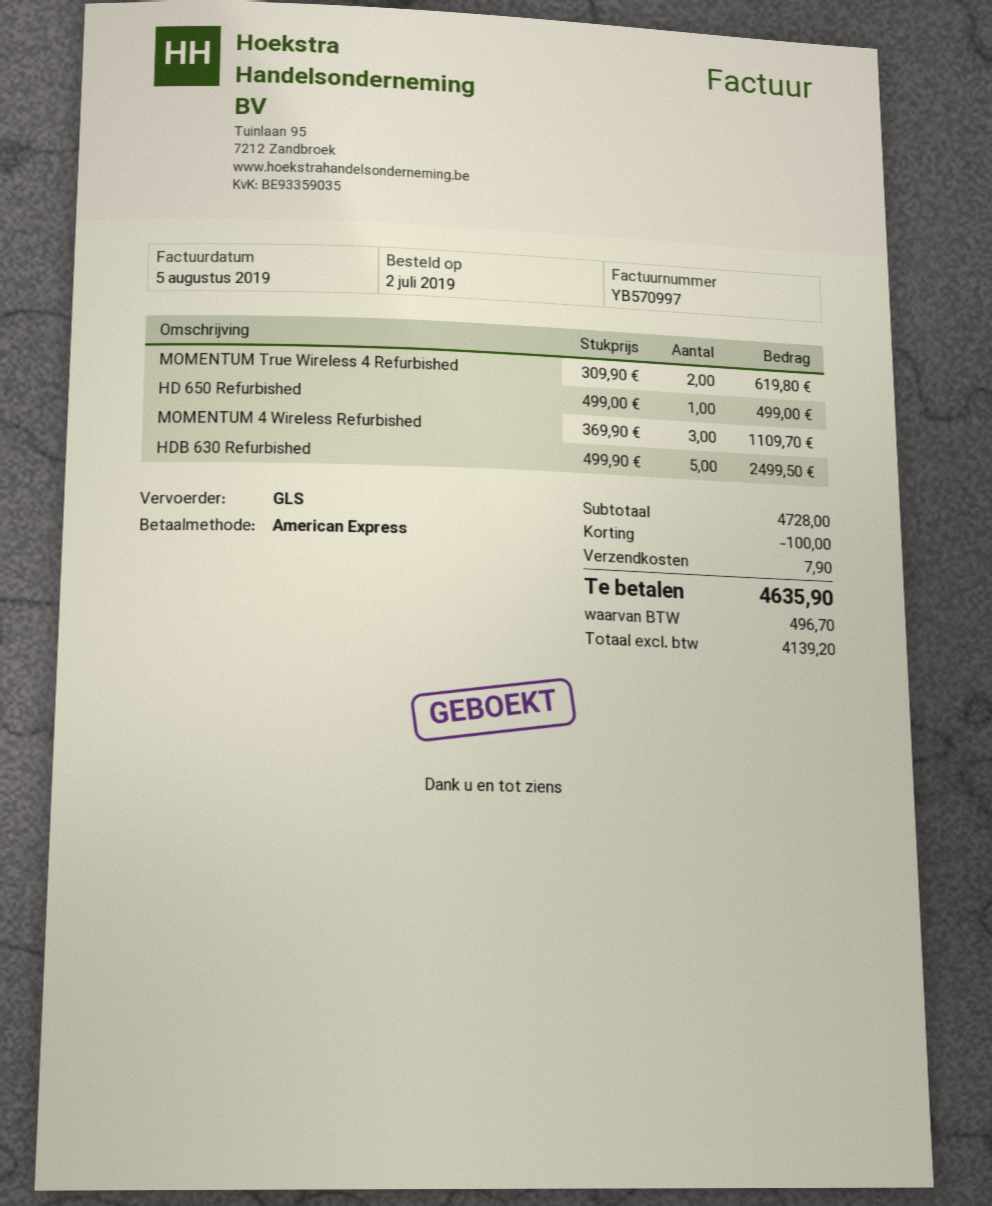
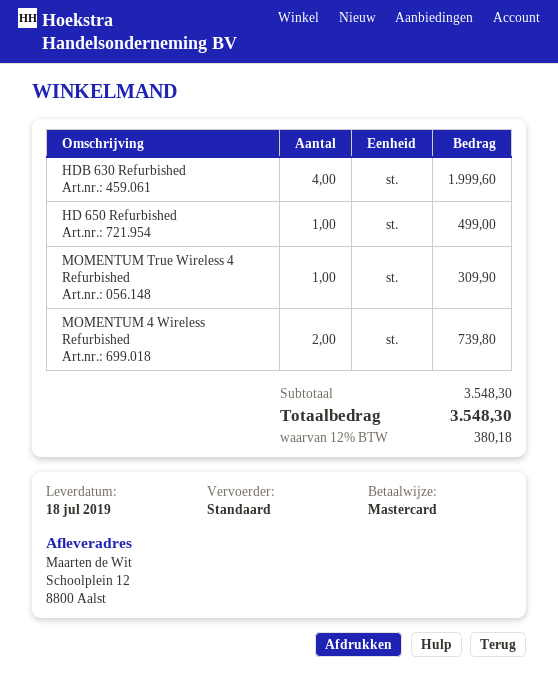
payment method: American Express -> Mastercard
shipping method: GLS -> standard
MOMENTUM True Wireless 4 Refurbished: 2 for 619.80 -> 1 for 309.90
MOMENTUM 4 Wireless Refurbished: 3 for 1109.70 -> 2 for 739.80
HDB 630 Refurbished: 5 for 2499.50 -> 4 for 1999.60
subtotal: 4728.00 -> 3548.30
discount: 100.00 -> none
shipping: 7.90 -> none
tax: 496.70 -> 380.18
total: 4635.90 -> 3548.30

* _Work item_: Across the entries above, find the lines with the string "method" and copy them.

* _Exercise result_:
payment method: American Express -> Mastercard
shipping method: GLS -> standard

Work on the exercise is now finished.